Die Aufregung unter den SPD-Größen, oder solchen, die gerne welche wären, über Kevin Kühnerts unzeitgemäße Bemerkungen hält an. Im Handelsblatt hat heute Sigmar Gabriel Kühnert als “Bonsai Trump” bezeichnet. “Nur der mediale Effekt und das eigene Ego sind wichtig”, wirft er ihm vor. Ausgerechnet Gabriel.
Gabriel zum Thema selbst: “100 Jahre empirisch gesicherte Erfahrung mit staatlich gelenkten Volkswirtschaften haben gelehrt, dass sie wegen mangelnder Effizienz und Qualität bankrottgehen und zudem auch für die sozialen Verelendung ihrer Beschäftigten sorgen.”
Das klingt wie – ja wie eigentlich? Wie ein SPDler, der aus der Geschichte gelernt hat. Die DDR war schließlich so wenig ein Wohlstandsparadies wie der Rest des Ostblocks. Und man schaue nur nach Nordkorea. Gut, nach China lieber nicht, da ist die Kommandowirtschaft das Traumland vieler unserer Unternehmer, und auch nicht in Länder wie Mali oder Brasilien, da herrscht zwar Kapitalismus, aber so richtig voran geht trotzdem nichts.

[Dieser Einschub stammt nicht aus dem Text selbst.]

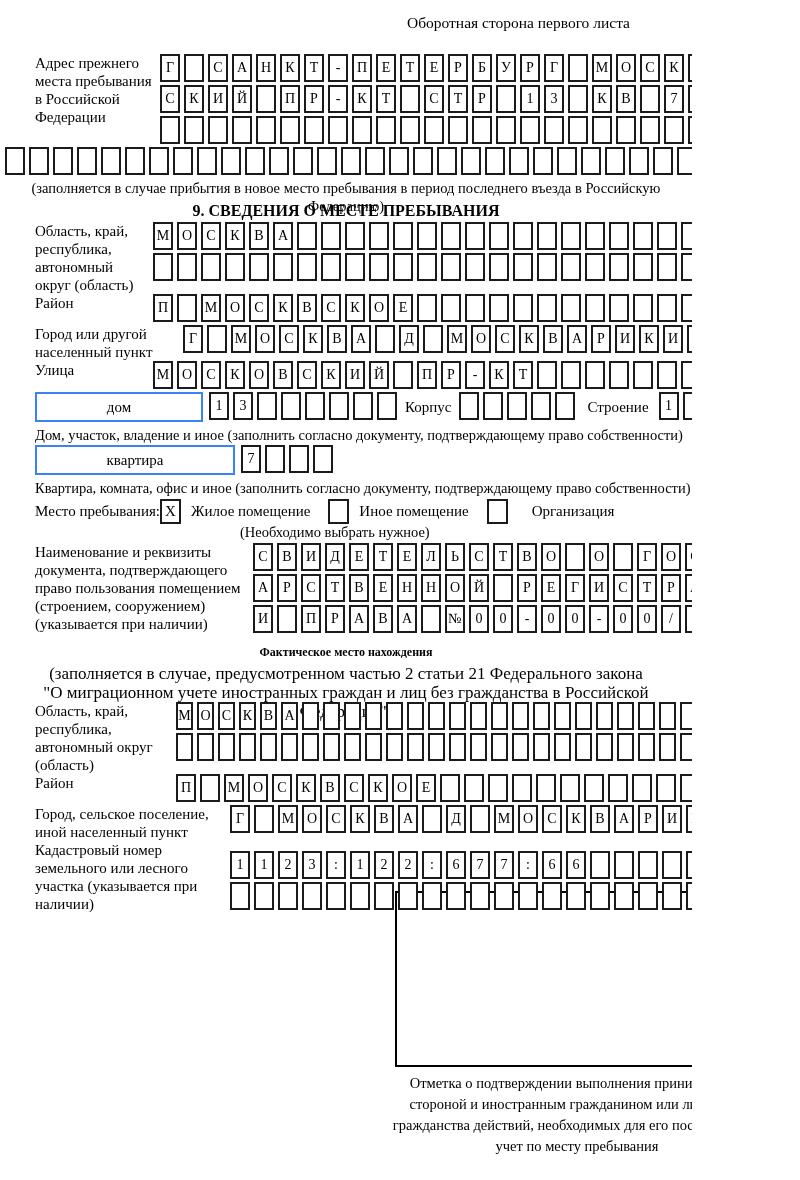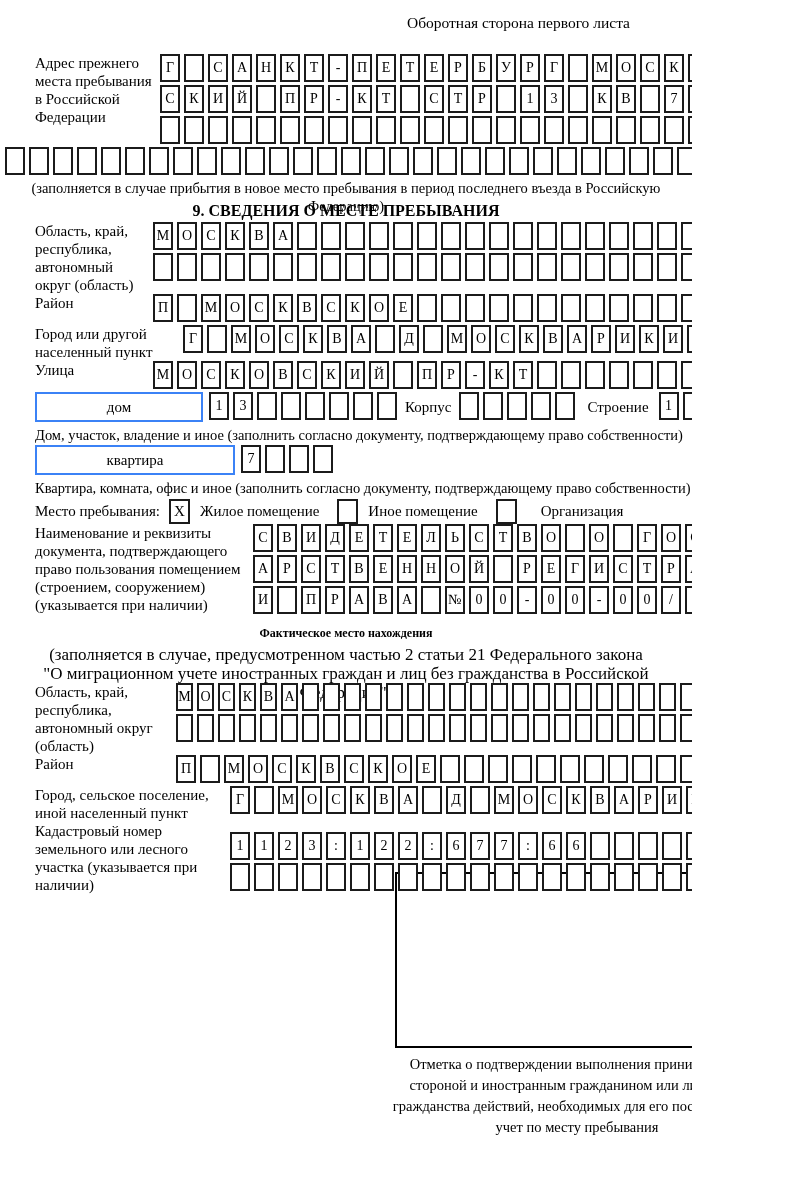"Место пребывания:" span { margin-right: 9px -> none }
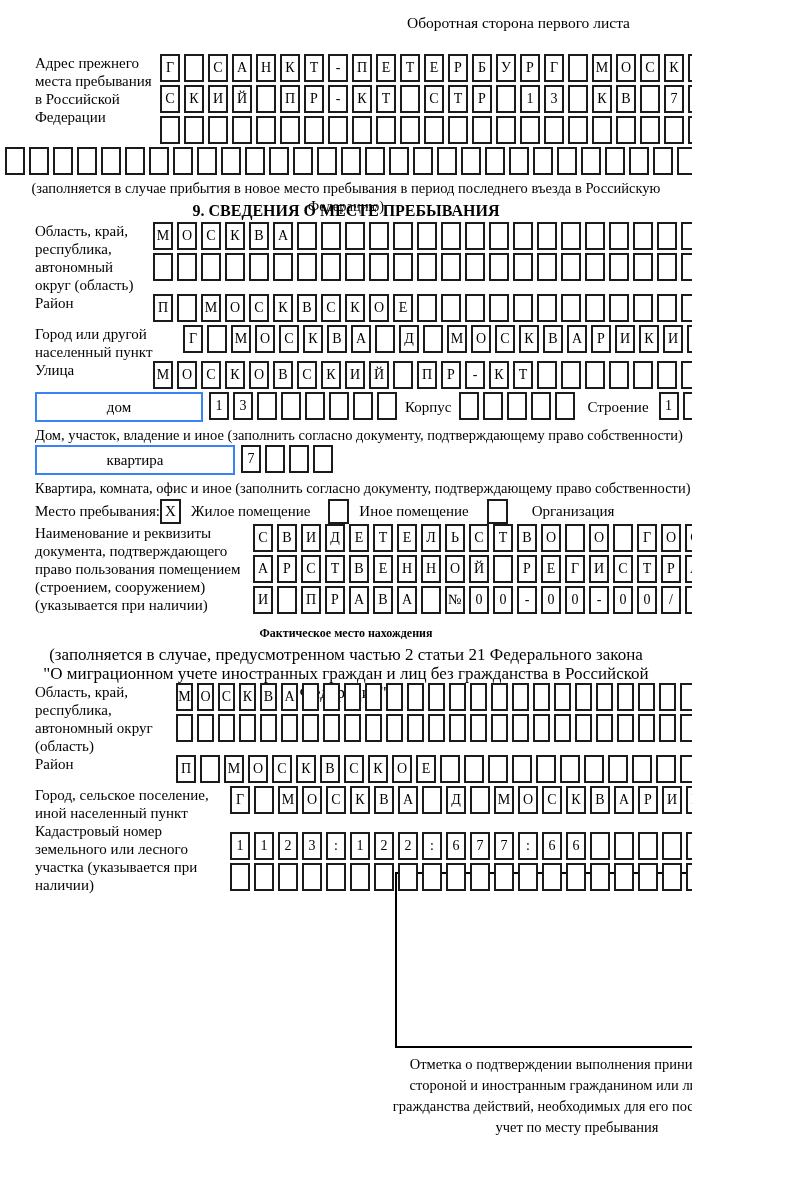"(Необходимо выбрать нужное)" div.hint { html: none -> <div>(Необходимо выбрать нужное)</div> }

Gabriel vertraut darauf, dass niemand über solche Sätze nachdenkt. Die Reflexe sind schneller. Gibt es eigentlich entwickelte Volkswirtschaften, die nicht staatlich gelenkt sind? Sollen nicht Steuern steuern? Arbeitsschutz- und Umweltvorgaben die Wirtschaft lenken? Kennt Gabriel das Stabilitätsgesetz mit dem magischen Viereck nicht? Gabriel kennt es natürlich, er war immerhin mal Wirtschaftsminister. Aber er will unter der Gürtellinie treffen und hält Kühnert genau das vor, was ihm auch die Freunde des zügellosen Geldverdienens in anderen Parteien vorhalten: Kühnert wolle zurück zur Planwirtschaftsbürokratie der DDR. Ich weiß zwar nicht, was Kühnert will und ob er es selbst so genau weiß, aber dass sich Kühnert die DDR zurückwünscht, glaube ich dann doch nicht. Wer mit einem Funken Verstand und Gefühl will das schon. Gabriels 100 Jahre gesicherte Erfahrung: ein Foul unter Parteifreunden, mehr nicht.
Dann erklärt Gabriel, warum Kühnerts angebliche DDR-Nostalgie bei manchen Leuten ankommt. Dazu zählt er die unübersehbaren Probleme der Gegenwart auf, an denen übrigens seine ewig (mit-)regierende SPD nicht ganz unschuldig ist: “Finanzkrise, obszöne Managergehälter einerseits und Altersarmut andererseits, mangelnde soziale Mobilität nach oben und steigende soziale Ungleichheit”, etwas später kommen noch „Mietpreisexplosionen, Bodenspekulation, Klimawandel und auch Altersarmut“ dazu. Da könnte man zum Schluss kommen, dass die Märkte deutlich mehr Regulation brauchen könnten, oder Lenkung. So kann es nicht weitergehen, das fällt von den Schulkindern der Fridays for Future-Bewegung bis zu den irregeleiteten Gesellschaftskritikern von Rechts mittlerweilen vielen auf. Zwischendurch klingt das bei Gabriel auch an, ein bisschen SPD ist bei ihm ja noch da, aber dann vollbringt Gabriel einen Salto mortale, bei dem einem der Atem stockt: Gabriels Artikel mündet allen Ernstes darin, dass er den gerade kritisierten Status Quo mit dem Heiligenschein der SPD-Tradition versieht. Man höre und staune: “Die damaligen Gründer der Arbeiterbewegung und der deutschen Sozialdemokratie hätten allerdings vermutlich das, was nun nach 130 Jahren daraus geworden ist, als genau das bezeichnet, was sie damals erträumt hatten: den Sozialismus.” Wir leben im Sozialismus? Nach 30 Jahren neoliberalen „Reformen“? Das hätte sich nicht einmal Christian Lindner zu sagen getraut.
Kühnert mag mit halbgaren Ideen provoziert haben, bei Gabriel ist dagegen nichts halbgar, diese Gedankenleere kann auch sein gewohnt arroganter Stil nicht mehr verdecken, das ist die mentale Bankrotterklärung eines abhalfterten Alpha-Männchens. Er hätte vielleicht doch mehr Zeit mit dem Mann mit den Haaren im Gesicht verbringen sollen, dem anderen, aus Trier.